Some of the world’s most popular destinations are facing damage and overcrowding from an influx of visitors. Here, we discuss the concept of ‘overtourism’ and what to consider when planning your travels.
Ascending the stairs on a walk to Park Güell in Barcelona, I come across graffiti: “Tourists, go home”, it proclaims. Slightly affronted, I continue the walk to see the level of graffiti escalate in both frequency and in the number of expletives used as I get closer to the park.
Such sentiments are a regular feature in the Spanish city and are only the tip of the iceberg when it comes to discontent from locals towards travellers. It comes as a result of ‘overtourism’, a recently coined phrase, but an issue that has been gradually emerging for years.
The term refers to the negative consequences that befall a destination because of an excessive number of tourists visiting. These consequences can mean anything from the loss of local culture to environmental damage, overcrowding or displacement of local residents.
While worldwide travel used to be the domain of the lucky few who could afford it, the tourism industry has grown remarkably in the past couple of decades thanks to “economic development, lower transport costs… and a growing middle class in advanced and emerging economies”, according to the UN World Tourism Organisation (UNWTO). More people are travelling now than ever before, and destinations are starting to feel the pressure.

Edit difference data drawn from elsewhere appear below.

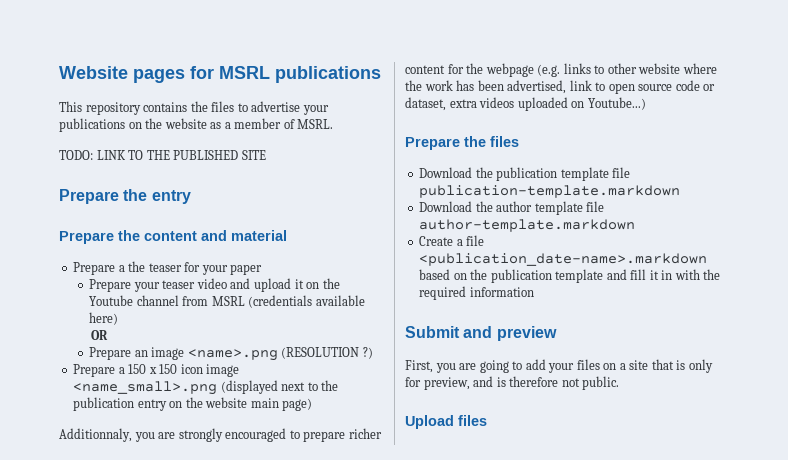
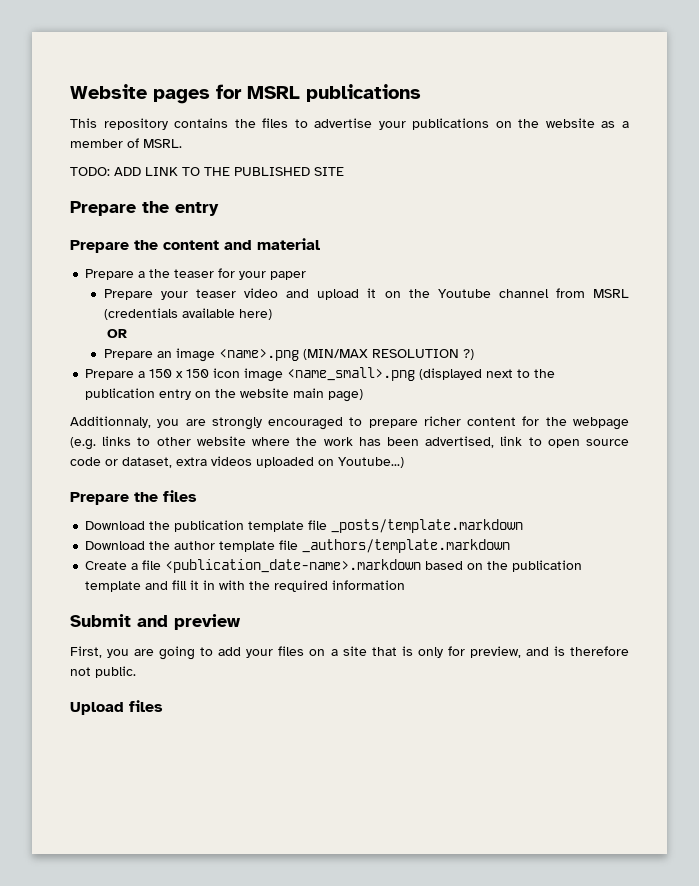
(93, 155) none -> [114,167,141,176] ADD
[281,347,360,359] (RESOLUTION -> [302,349,459,360] (MIN/MAX RESOLUTION
[419,185,681,198] publication-template.markdown -> [331,519,524,533] _posts/template.markdown
[419,219,636,232] author-template.markdown -> [302,539,511,553] _authors/template.markdown

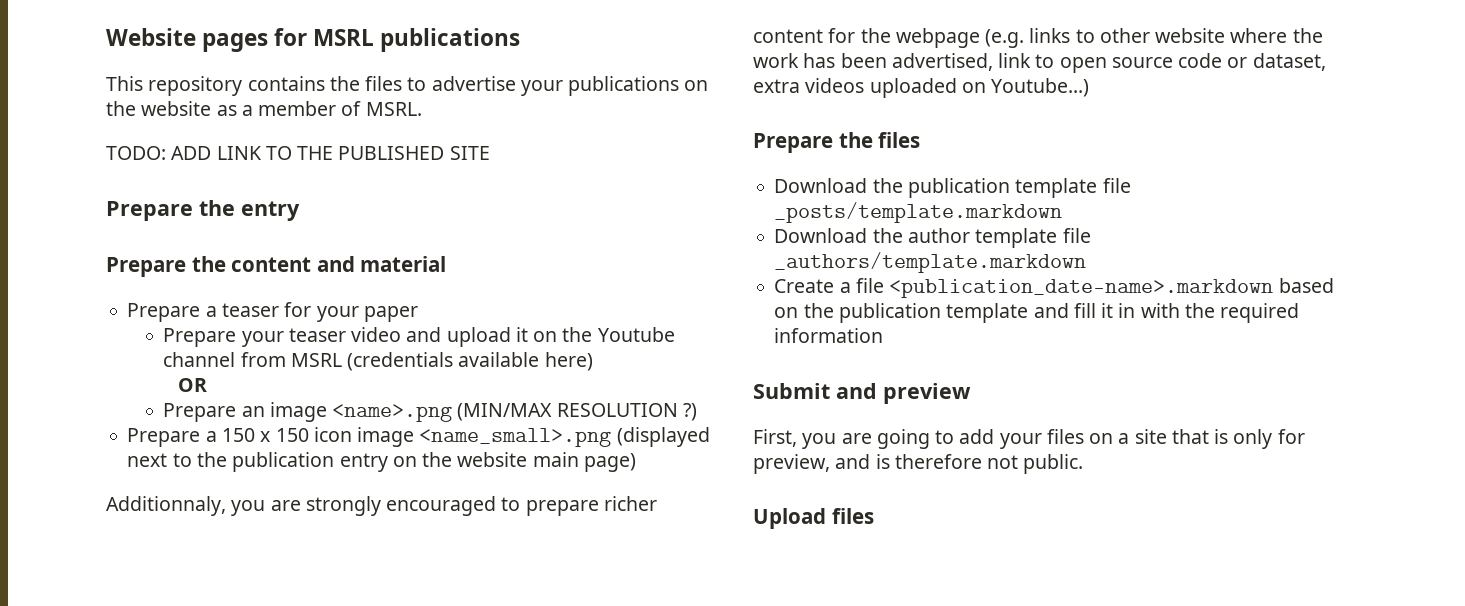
[149,269,171,278] the -> (217, 311) none

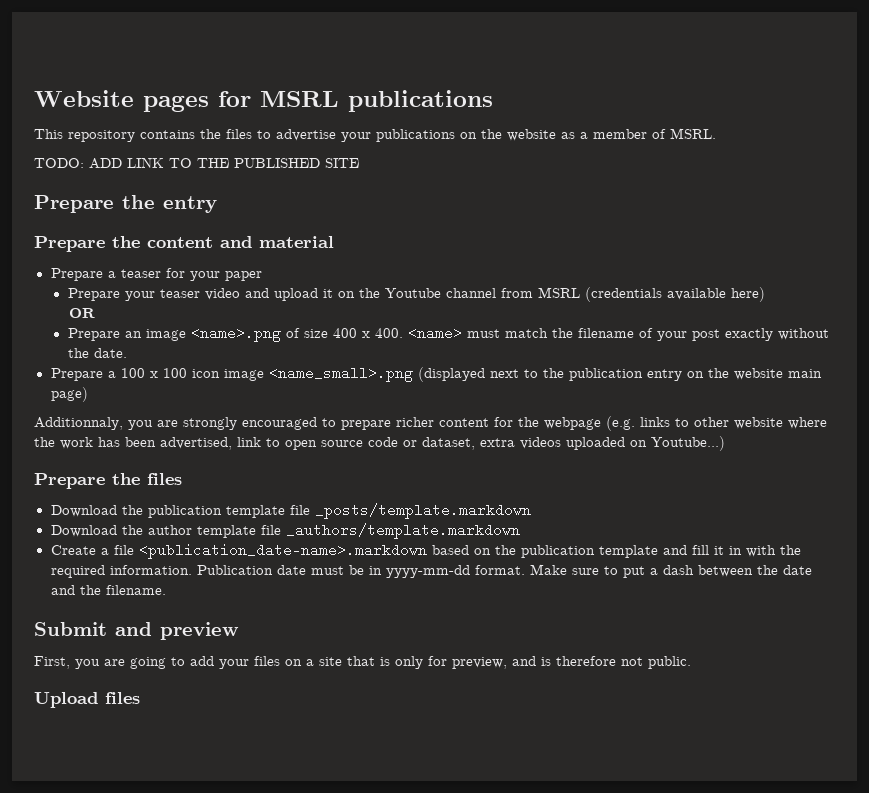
[457,403,697,421] [127,428,309,447] (MIN/MAX RESOLUTION ?) // Prepare a 150 x 150 -> [285,326,829,341] [67,348,127,358] [50,368,187,381] of size 400 x 400. <name> must match the filename of your post exactly without the date. // Prepare a 100 x 100
[774,328,884,343] information -> [109,564,812,578] [50,585,166,595] information. Publication date must be in yyyy-mm-dd format. Make sure to put a dash between the date and the filename.

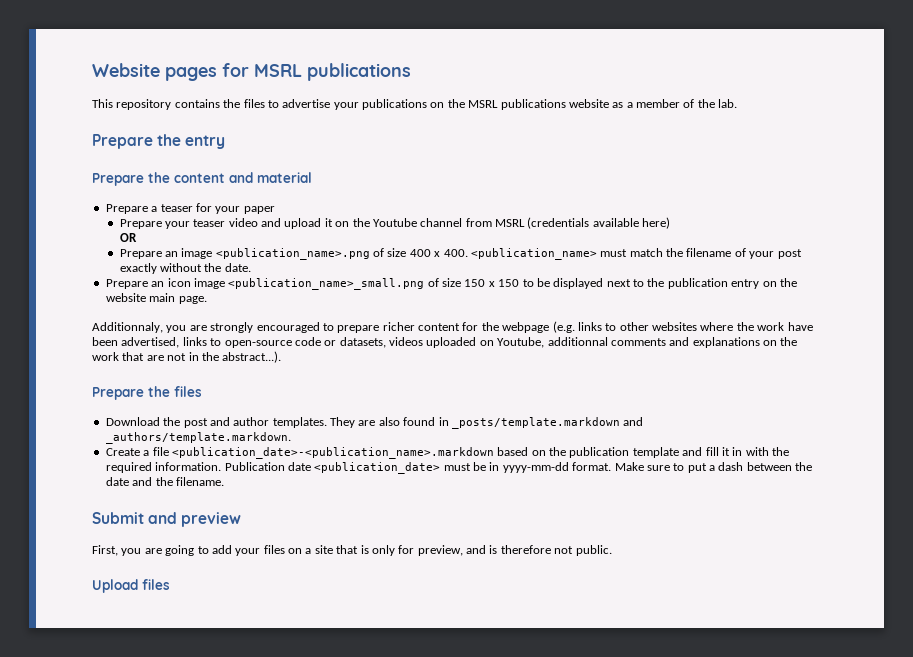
(502, 134) none -> [468,99,566,110] MSRL publications
[670,128,716,139] [34,157,359,169] MSRL. // TODO: ADD LINK TO THE PUBLISHED SITE -> [697,99,738,108] the lab.
[190,326,281,342] <name>.png -> [215,248,370,260] <publication_name>.png
[407,326,462,340] <name> -> [470,248,597,260] <publication_name>
[107,366,485,382] a 100 x 100 icon image <name_small>.png (displayed -> [151,278,604,290] an icon image <publication_name>_small.png of size 150 x 150 to be displayed
[50,387,88,402] page) -> [178,296,207,304] page.
[734,417,783,429] website -> [652,322,697,331] websites
[98,437,120,447] has -> [787,322,813,331] have
[237,436,725,451] link to open source code or dataset, extra videos uploaded on Youtube...) -> [182,337,798,348] [92,351,282,363] links to open-source code or datasets, videos uploaded on Youtube, additionnal comments and explanations on the work that are not in the abstract...).
[147,503,531,519] [50,523,520,539] publication template file _posts/template.markdown // Download the author template file _authors/template.markdown -> [183,417,644,429] [105,432,291,444] post and author templates. They are also found in _posts/template.markdown and _authors/template.markdown.
[138,543,427,559] <publication_date-name>.markdown -> [171,447,494,459] <publication_date>-<publication_name>.markdown
(306, 570) none -> [314,462,441,474] <publication_date>

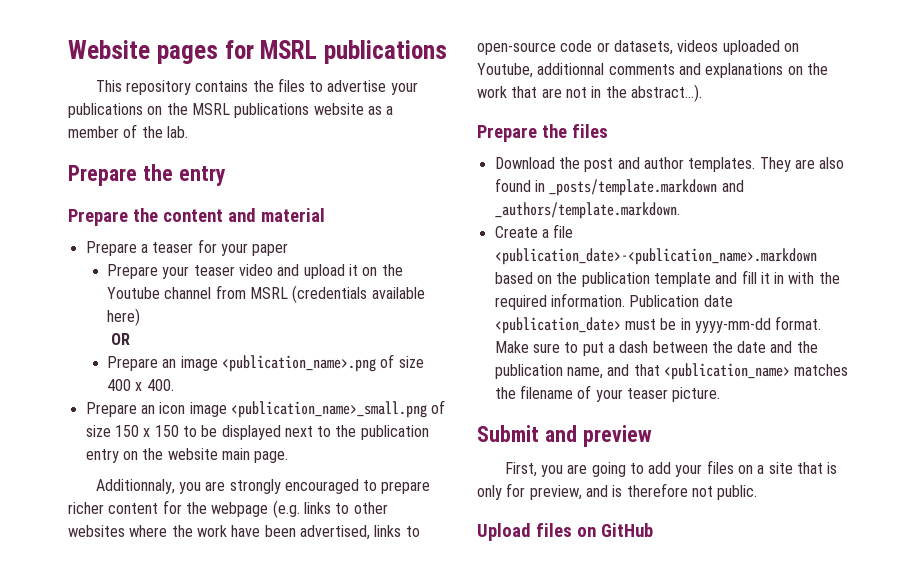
[470,248,802,260] [119,263,251,274] <publication_name> must match the filename of your post exactly without the date. -> (174, 385) none
[175,477,224,486] filename. -> [494,363,849,380] [494,385,721,402] publication name, and that <publication_name> matches the filename of your teaser picture.
(170, 584) none -> [576,523,653,537] on GitHub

Barcelona’s popularity as a tourist destination has grown exponentially over the past 20 years. In 2017 the city received over 32 million tourists, a number that had increased by five million from just five years earlier. This has led to local residents being priced out of the real estate market thanks to the proliferation of Airbnb properties, and overcrowding at popular locations and sites. The city has experienced a loss of local culture as small, independent restaurants and shops close to make way for kitsch souvenir shops and expensive eateries catering to tourists.

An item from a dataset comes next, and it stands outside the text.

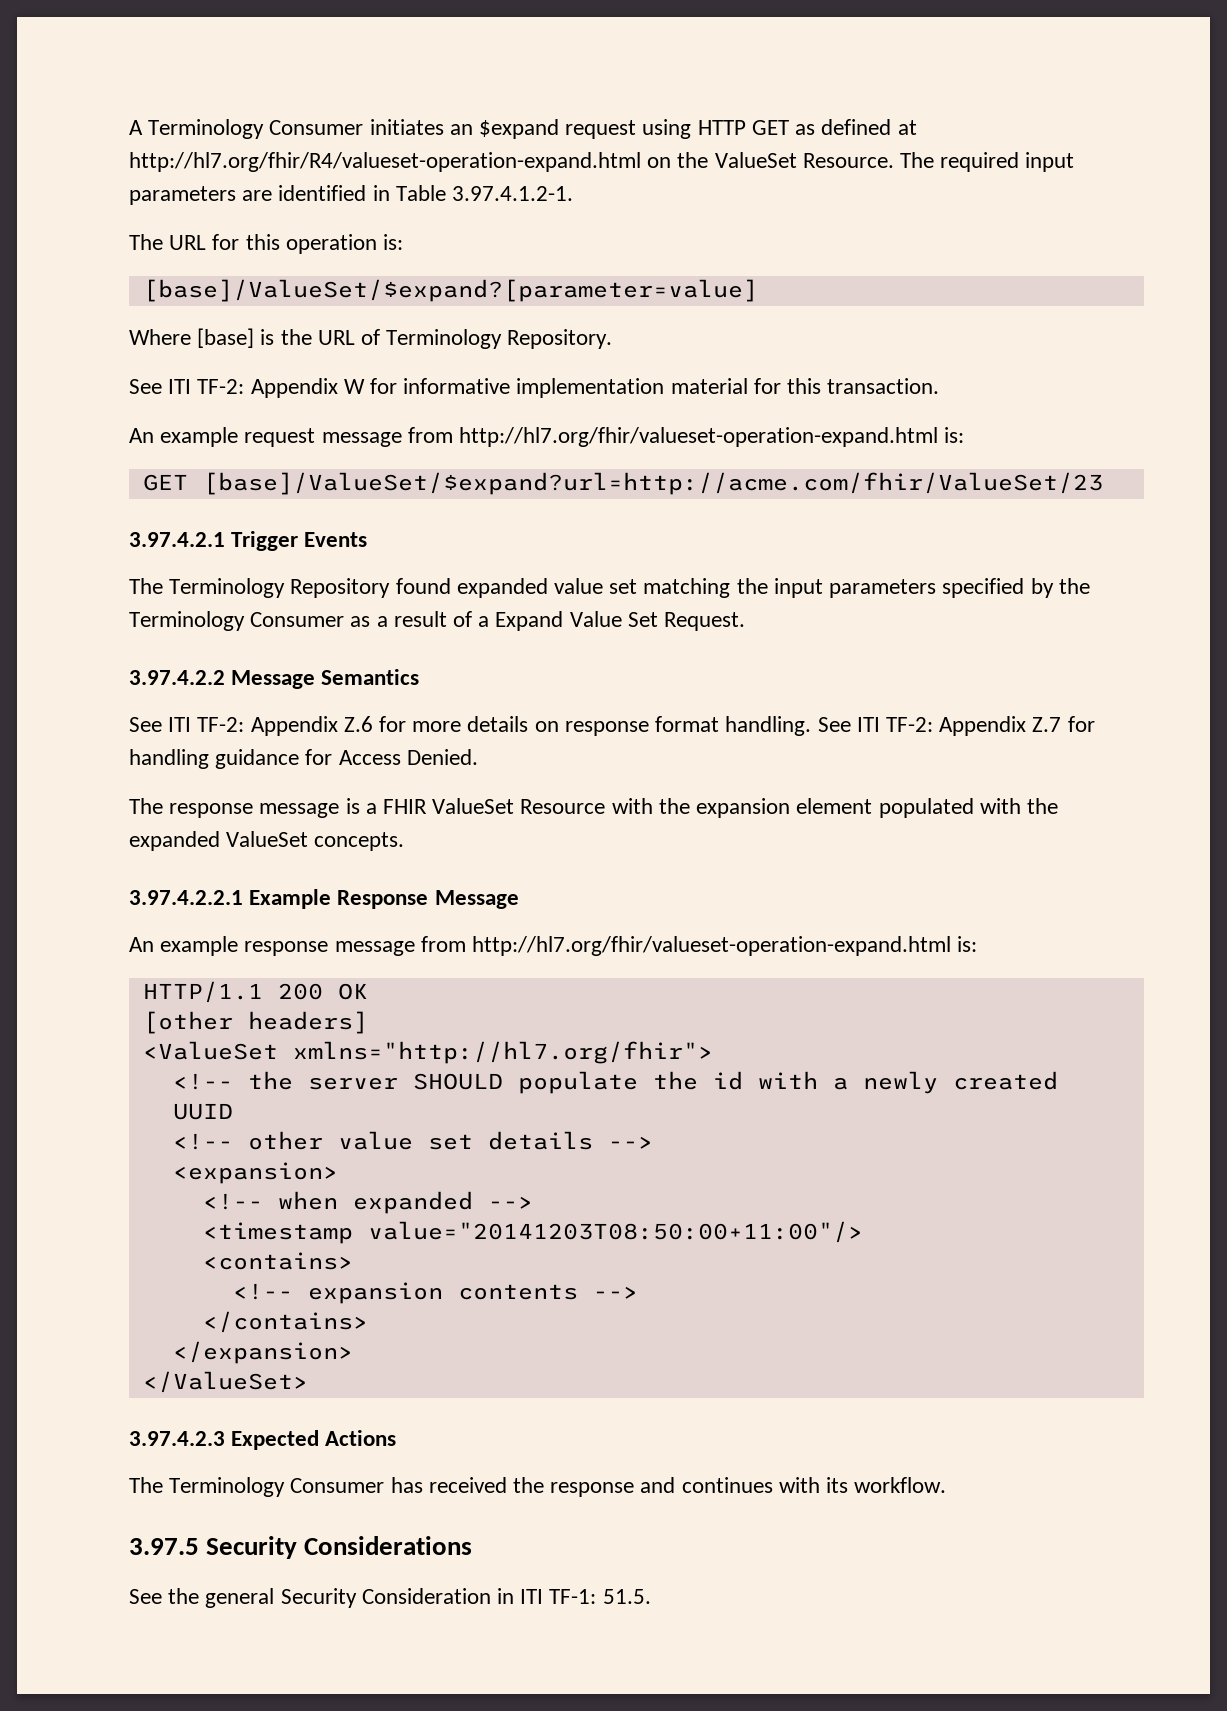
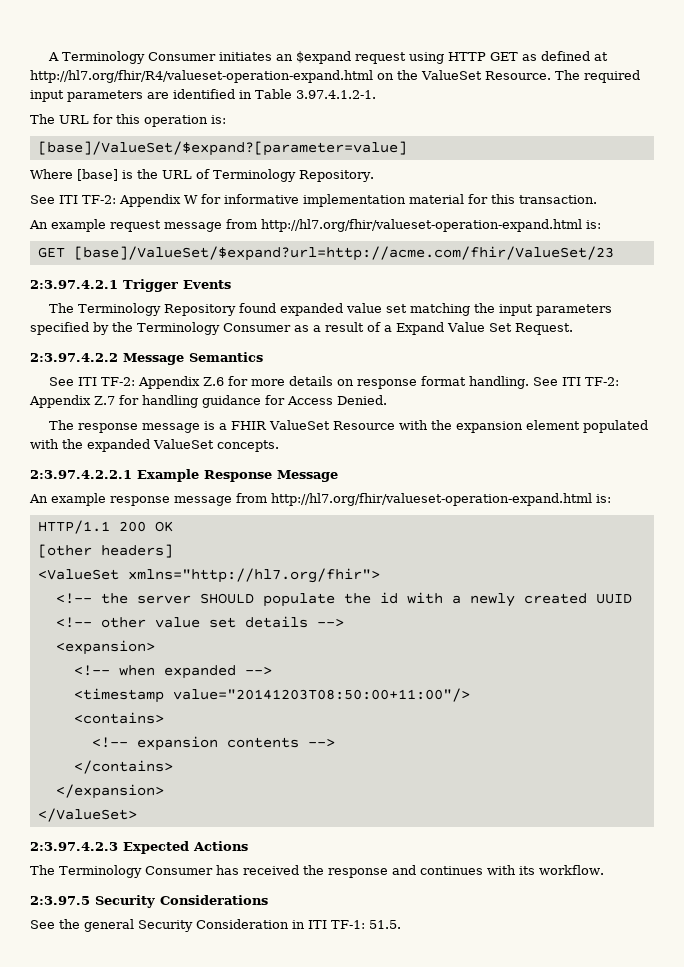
[129,532,225,547] 3.97.4.2.1 -> [30,280,118,289] 2:3.97.4.2.1
[129,670,225,685] 3.97.4.2.2 -> [30,353,118,362] 2:3.97.4.2.2
[129,890,243,905] 3.97.4.2.2.1 -> [30,470,132,479] 2:3.97.4.2.2.1
[129,1431,225,1446] 3.97.4.2.3 -> [30,842,118,851] 2:3.97.4.2.3
[129,1538,199,1555] 3.97.5 -> [30,896,90,905] 2:3.97.5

Venice is another destination that has long been paraded as an example of tourism gone wrong, largely thanks to the deluge of cruise ships that dock there every year. The issue again made headlines in June this year when the ship MSC Opera struck a wharf and riverboat, injuring five people. Locals have protested for years against the large ships, which can cause a significant amount of pollution, as well as threatening the fragile canal system. This is in addition to the millions of tourists they deliver into the city each year, who overcrowd the streets and canals, and some argue they don’t adequately contribute to the local economy.

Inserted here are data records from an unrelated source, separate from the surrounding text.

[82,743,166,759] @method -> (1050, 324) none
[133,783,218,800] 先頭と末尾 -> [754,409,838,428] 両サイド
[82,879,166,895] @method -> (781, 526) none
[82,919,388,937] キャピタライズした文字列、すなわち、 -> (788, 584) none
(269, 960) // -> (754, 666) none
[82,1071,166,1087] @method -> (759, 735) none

While Barcelona and Venice continue to accept the still-growing number of visitors each year, other destinations have been overcome by the pressures of overtourism. The picturesque island of Boracay in the Philippines was officially closed to tourists for six months from April 2018 following years of unchecked tourism. The island’s infrastructure was not equipped to service the two million people who visited per year; its existing sewage treatment plants could only serve a small fraction of hotels and households. Some properties were even found to discharge their sewage directly into the ocean, leading to significant environmental damage.
It’s a similar story for Maya Bay in Thailand, a location popularised by the 2000 film The Beach. Thanks to a mass inundation of tourists each day, the once-idyllic and pristine beach was forced to close indefinitely in October 2018. It was found that approximately 80 per cent of the bay’s coral reef had been destroyed due to pollution from litter, boats and sunscreen.
Chris Flynn, president and CEO of the World Tourism Association for Culture and Heritage (WTACH), puts the phenomenon of overtourism down to mismanagement on the part of the destinations themselves, as well as too much of a focus on money and “commercial greed”.
“Governments are tasked [with producing] visitors, to drive their economy through tourism. The problem is, the majority of ministers have to report to their boss as well. They want growth, they want numbers. And we’ve got to stop looking at tourism through numbers; it’s the wrong lens. We’ve got to look at it through value because you can’t cope with numbers.
“It can’t be profit over people or place. We have to now consider our development in a completely different way.”
One of WTACH’s core tenets is to respect local cultures, traditions and values, and the organisation works with destinations to help them preserve their culture and heritage while sustainably managing tourism.
“Once culture is gone, it’s gone. You can’t plant it, you can’t re-grow it. Culture and heritage are the invisible skins that we all wear as individuals. It’s our past; it’s what makes us who we are today.”
International travel shows no signs of slowing down in the coming years. The UNWTO predicts that the industry will continue to grow to a point where, by 2030, 1.8 billion tourists will cross borders. So how do we stop the erosion of culture, the environmental degradation, the social discontent? The solution is manifold, with responsibility shared primarily within the industry, but with individual travellers too.
‘Undertourism’ is a term that’s slowly started to enter the lexicon, and could offer relief for destinations feeling the pinch from overtourism. According to Brett Mitchell, managing director – Asia Pacific of Intrepid Travel, undertourism refers to “destinations [that] have a much lower ratio of locals to travellers, and where they could benefit economically, financially and socially from responsible tourism.”
According to Intrepid Travel’s 2019 Adventure Travel Index, destinations such as Papua New Guinea, Kenya and Mongolia could stand to gain from ‘responsible’ tourism. However, these destinations need to be able to properly plan for and manage an influx of visitors.
It’s not only the destinations but other industry stakeholders like tour and cruise operators that also have a vital part to play in encouraging sustainable tourism.
“At Intrepid Travel, we ensure that 100 per cent of our trips stay true to responsible travel and, as part of that, we encourage travellers to get off-the-beaten-path and check out less visited places. Tour operators can also encourage travellers to visit popular destinations in their off-peak season [and] purchase ethical souvenirs from local communities,” says Brett.
“Working with local communities and councils to create new and innovative travel experiences that are off the beaten path is important. This helps disperse the tourist dollar more evenly while supporting communities through tourism.”
Whilst travel may be accessible, it remains a privilege to experience different cultures and countries. With that comes a responsibility to respect the destinations we visit, and the people who call them home.
Tips to avoid the cycle of overtourism
- If possible, travel to destinations in their low season, which helps reduce overcrowding.
- Support the local economy by shopping and eating in locally run stores and restaurants. This also leads to more authentic experiences.
- Seek out destinations and sites that are off the beaten path.
- Minimise your environmental impact by always properly disposing of your rubbish, and carrying things like reusable water bottle, coffee cups, shopping bags and cutlery.